Summary: docker-puppet.json incorrectly generated for fast forward upgrades
Product: Red Hat OpenStack Reporter: Yolanda Robla <yroblamo>
Component: openstack-tripleoAssignee: Marios Andreou <mandreou>
Status: CLOSED NOTABUG QA Contact: Arik Chernetsky <achernet>
Severity: unspecified Docs Contact:
Priority: unspecified    
Version: 13.0 (Queens)CC: lbezdick, mandreou, mburns, mcornea, sathlang, yroblamo
Target Milestone: ---   
Target Release: ---   
Hardware: Unspecified   
OS: Unspecified   
Whiteboard:
Fixed In Version: Doc Type: If docs needed, set a value
Doc Text:
Story Points: ---
Clone Of: Environment:
Last Closed: 2018-05-11 12:52:25 UTC Type: Bug
Regression: --- Mount Type: ---
Documentation: --- CRM:
Verified Versions: Category: ---
oVirt Team: --- RHEL 7.3 requirements from Atomic Host:
Cloudforms Team: --- Target Upstream Version:
Embargoed:
Attachments:
Description Flags
docker-puppet.json
none
docker-images.yaml none

Description Yolanda Robla 2018-05-09 08:15:36 UTC
Description of problem:

I deployed OSP 10 initially, with telemetry disabled, and I'm trying to execute fast forward upgrade.

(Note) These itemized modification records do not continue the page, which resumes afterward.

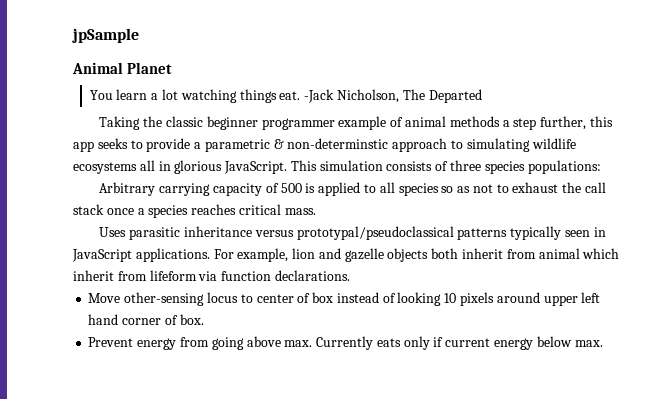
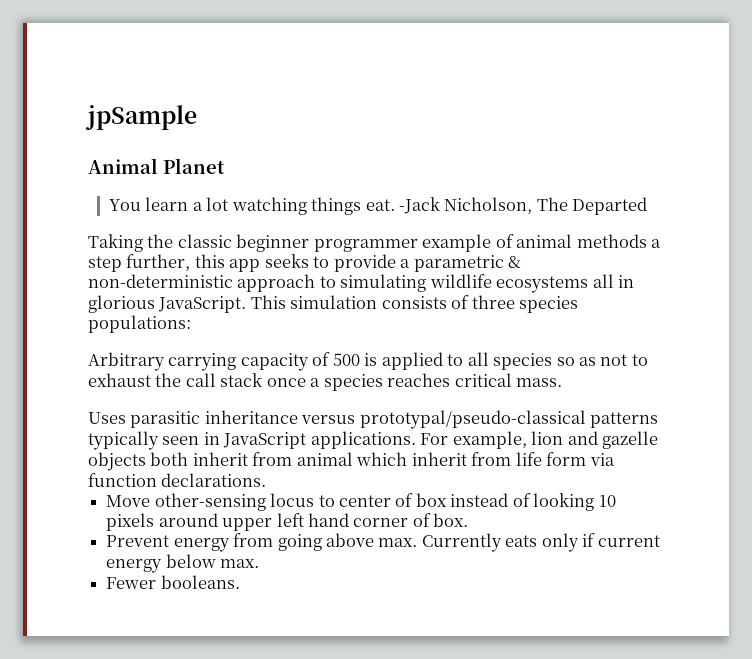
- Taking the classic beginner programmer example of animal methods a step further, this app seeks to provide a parametric & non-determinstic approach to simulating wildlife ecosystems all in glorious JavaScript.
+ Taking the classic beginner programmer example of animal methods a step further, this app seeks to provide a parametric & non-deterministic approach to simulating wildlife ecosystems all in glorious JavaScript.
- Uses parasitic inheritance versus prototypal/pseudoclassical patterns typically seen in JavaScript applications.
+ Uses parasitic inheritance versus prototypal/pseudo-classical patterns typically seen in JavaScript applications.
- For example, lion and gazelle objects both inherit from animal which inherit from lifeform via function declarations.
+ For example, lion and gazelle objects both inherit from animal which inherit from life form via function declarations.
+ Fewer booleans.

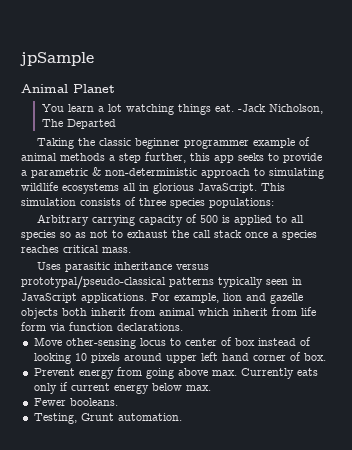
+ Testing, Grunt automation.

When i do it, the deployment steps fail, because they cannot find the images for ceilometer, panko, gnocchi:

        "2018-05-09 07:47:45,309 ERROR: 46773 -- ERROR configuring aodh", 
        "2018-05-09 07:47:45,310 ERROR: 46773 -- ERROR configuring gnocchi", 
        "2018-05-09 07:47:45,310 ERROR: 46773 -- ERROR configuring panko", 
        "2018-05-09 07:47:45,310 ERROR: 46773 -- ERROR configuring ceilometer",

Looking at the details for each one, i can see:

        "2018-05-09 07:47:44,556 WARNING: 46774 -- docker pull failed: error parsing HTTP 404 response body: invalid character 'F' looking for beginning of value: \"File not found.\\\"\"", 
        "2018-05-09 07:47:44,557 WARNING: 46774 -- retrying pulling image: registry.access.redhat.com/rhosp13/openstack-panko-api:latest", 
        "2018-05-09 07:47:44,557 ERROR: 46774 -- Failed to pull image: registry.access.redhat.com/rhosp13/openstack-panko-api:latest", 
        "2018-05-09 07:47:44,557 DEBUG: 46774 -- Trying to pull repository registry.access.redhat.com/rhosp13/openstack-panko-api ... ", 
        "2018-05-09 07:47:44,557 DEBUG: 46774 -- error parsing HTTP 404 response body: invalid character 'F' looking for beginning of value: \"File not found.\\\"\"", 
        "2018-05-09 07:47:44,561 DEBUG: 46774 -- NET_HOST enabled", 
        "2018-05-09 07:47:44,561 DEBUG: 46774 -- Running docker command: /usr/bin/docker run --user root --name docker-puppet-panko --env PUPPET_TAGS=file,file_line,concat,augeas,cron,panko_api_paste_ini,panko_config --env NAME=panko --en
v HOSTNAME=overcloud-controller-0 --env NO_ARCHIVE= --env STEP=6 --volume /etc/localtime:/etc/localtime:ro --volume /tmp/tmp_lnTRQ:/etc/config.pp:ro,z --volume /etc/puppet/:/tmp/puppet-etc/:ro,z --volume /usr/share/openstack-puppet/module
s/:/usr/share/openstack-puppet/modules/:ro,z --volume /var/lib/config-data:/var/lib/config-data/:z --volume tripleo_logs:/var/log/tripleo/ --volume /dev/log:/dev/log --volume /etc/pki/ca-trust/extracted:/etc/pki/ca-trust/extracted:ro --vo
lume /etc/pki/tls/certs/ca-bundle.crt:/etc/pki/tls/certs/ca-bundle.crt:ro --volume /etc/pki/tls/certs/ca-bundle.trust.crt:/etc/pki/tls/certs/ca-bundle.trust.crt:ro --volume /etc/pki/tls/cert.pem:/etc/pki/tls/cert.pem:ro --volume /var/lib/
docker-puppet/docker-puppet.sh:/var/lib/docker-puppet/docker-puppet.sh:z --entrypoint /var/lib/docker-puppet/docker-puppet.sh --net host --volume /etc/hosts:/etc/hosts:ro registry.access.redhat.com/rhosp13/openstack-panko-api:latest", 
        "2018-05-09 07:47:45,308 ERROR: 46774 -- Failed running docker-puppet.py for panko", 
        "2018-05-09 07:47:45,308 ERROR: 46774 -- Unable to find image 'registry.access.redhat.com/rhosp13/openstack-panko-api:latest' locally", 
        "Trying to pull repository registry.access.redhat.com/rhosp13/openstack-panko-api ... ", 
        "2018-05-09 07:47:45,308 INFO: 46774 -- Finished processing puppet configs for panko",

It tries to pull the image from registry.access.redhat.com/rhosp13, that actually does not exist. And it should be trying to pull them locally.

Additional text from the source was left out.